En effet, pour les Américains, Paris n’est pas une ville autant qu’un ensemble d’attentes et chaque fois que l’on dépense de grosses sommes d’argent dans des hôtels chics, des dîners-steaks et des sièges d’orchestre pour le ballet, on a tendance à attribuer à cette expérience une note supérieure était en fait. C’est pour une multitude de raisons, mais c’est sûr de dire que c’est principalement pour se tromper en justifiant le coût, le temps, les attentes profondes qui ont précédé une aventure qui est à la fois agréable et agréable, mais ne pourrait jamais correspondre aux rêves fantastiques auxquels on a droit. la ville pendant que l'esprit tourne dans la rêverie tard dans la nuit.

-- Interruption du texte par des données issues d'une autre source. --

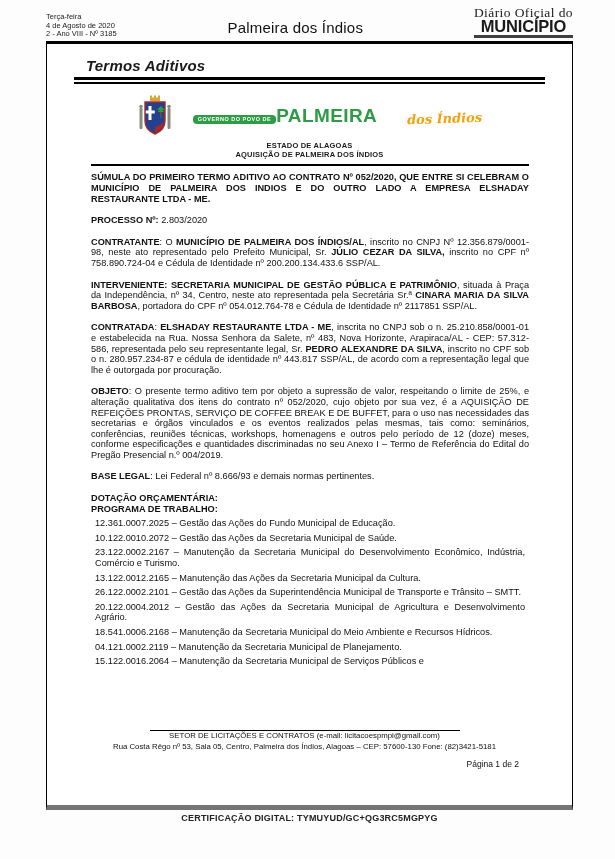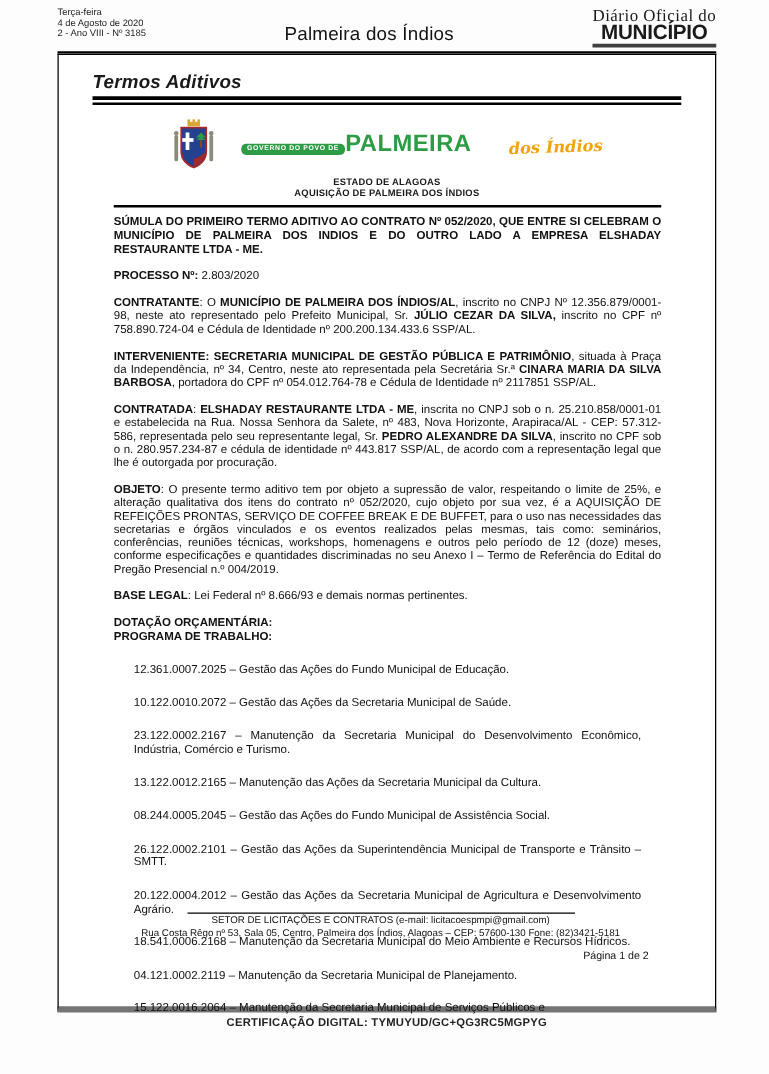"Terça-feira" .masthead { align-items: none -> flex-end }
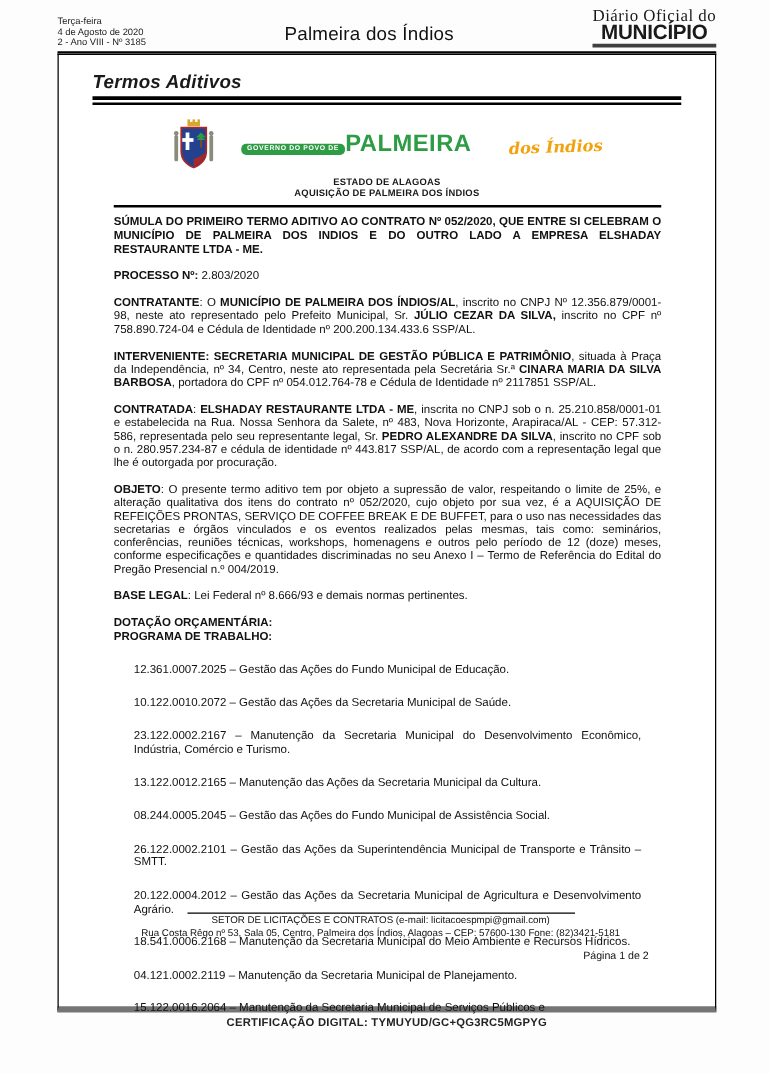"Termos Aditivos" .section-title { margin: 13px 27px 0 -> 13px 39px 0 }
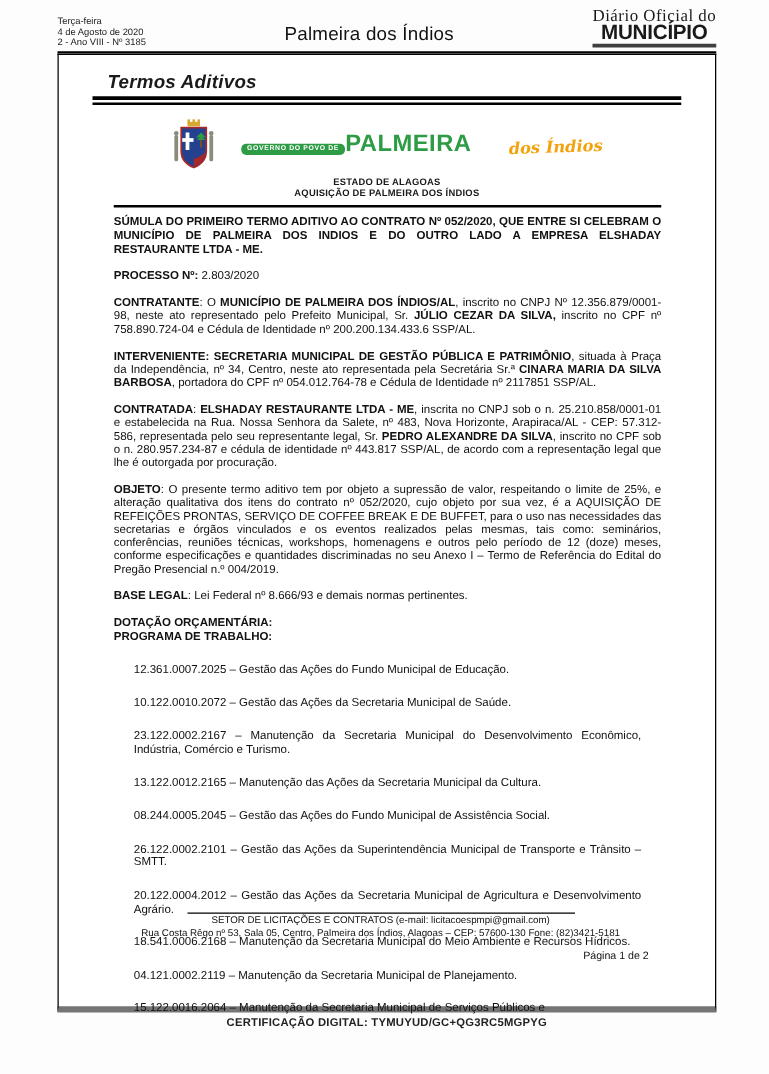"12.361.0007.2025 – Gestão das Ações" .program-list .list-line { margin: 16px -> 4px }
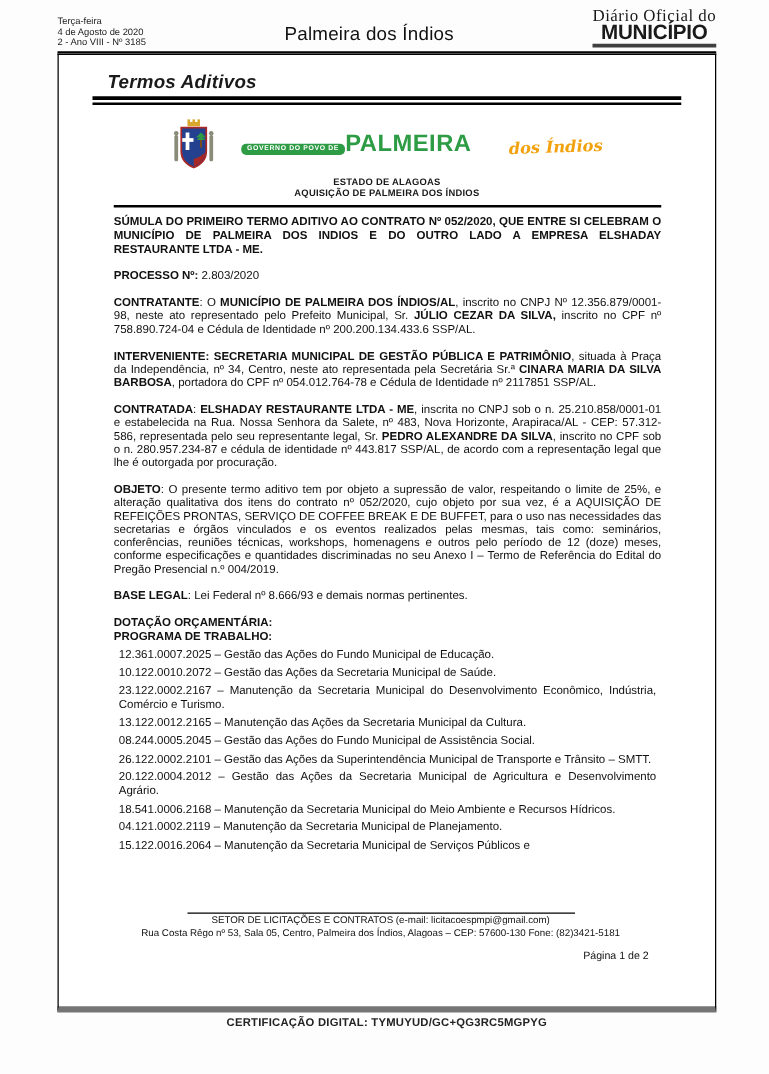"08.244.0005.2045 – Gestão das Ações" div.list-line { html: <div>08.244.0005.2045 – Gestão das Ações do Fundo Municipal de Assistência Social.</div> -> none }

Pour les Américains qui ont la chance de bien connaître Paris, qui connaissent ses pièges et le fait que, même si c'est beau et historique, c'est toujours une ville comme une autre, il existe toujours une fétichisation de Paris enracinée dans son passé - une obsession de la nostalgie, une conviction qu'il y a une histoire perdue de romance, une époque où Paris était vraiment Paris. Pourtant, ces personnes se font l'écho de ceux qui ont dit que la ville avait été ruinée par Georges Pompidou et Richard Rogers dans les années 1970, qui à leur tour faisaient écho à ceux qui se plaignaient dans les années 30 de la destruction du baron Haussmann par la ville dans les années 1860. Je conseillerais à ces Américains de tirer un indice du titre de l'autobiographie de Simone Signoret: "La nostalgie n'est plus ce qu'elle était."
Quoi qu’il en soit, que vous soyez un vétéran expatrié à Paris, que vous rêviez de sauter des pierres le long du Canal Saint-Martin ou que vous représentiez Kanye West vantant les vertus de l’apparente culture sans foutaises de Paris, il est important de réaliser que vous fétichisez un rêve inaccessible. Downer? Peut-être. Mais ce n'est pas nécessaire. Parfois, les rêves sont juste ce dont nous avons besoin. La réalité peut être un endroit charmant, mais pour certains, et je me compte parmi eux, un rêve corrompu vaut mieux que pas de rêve du tout.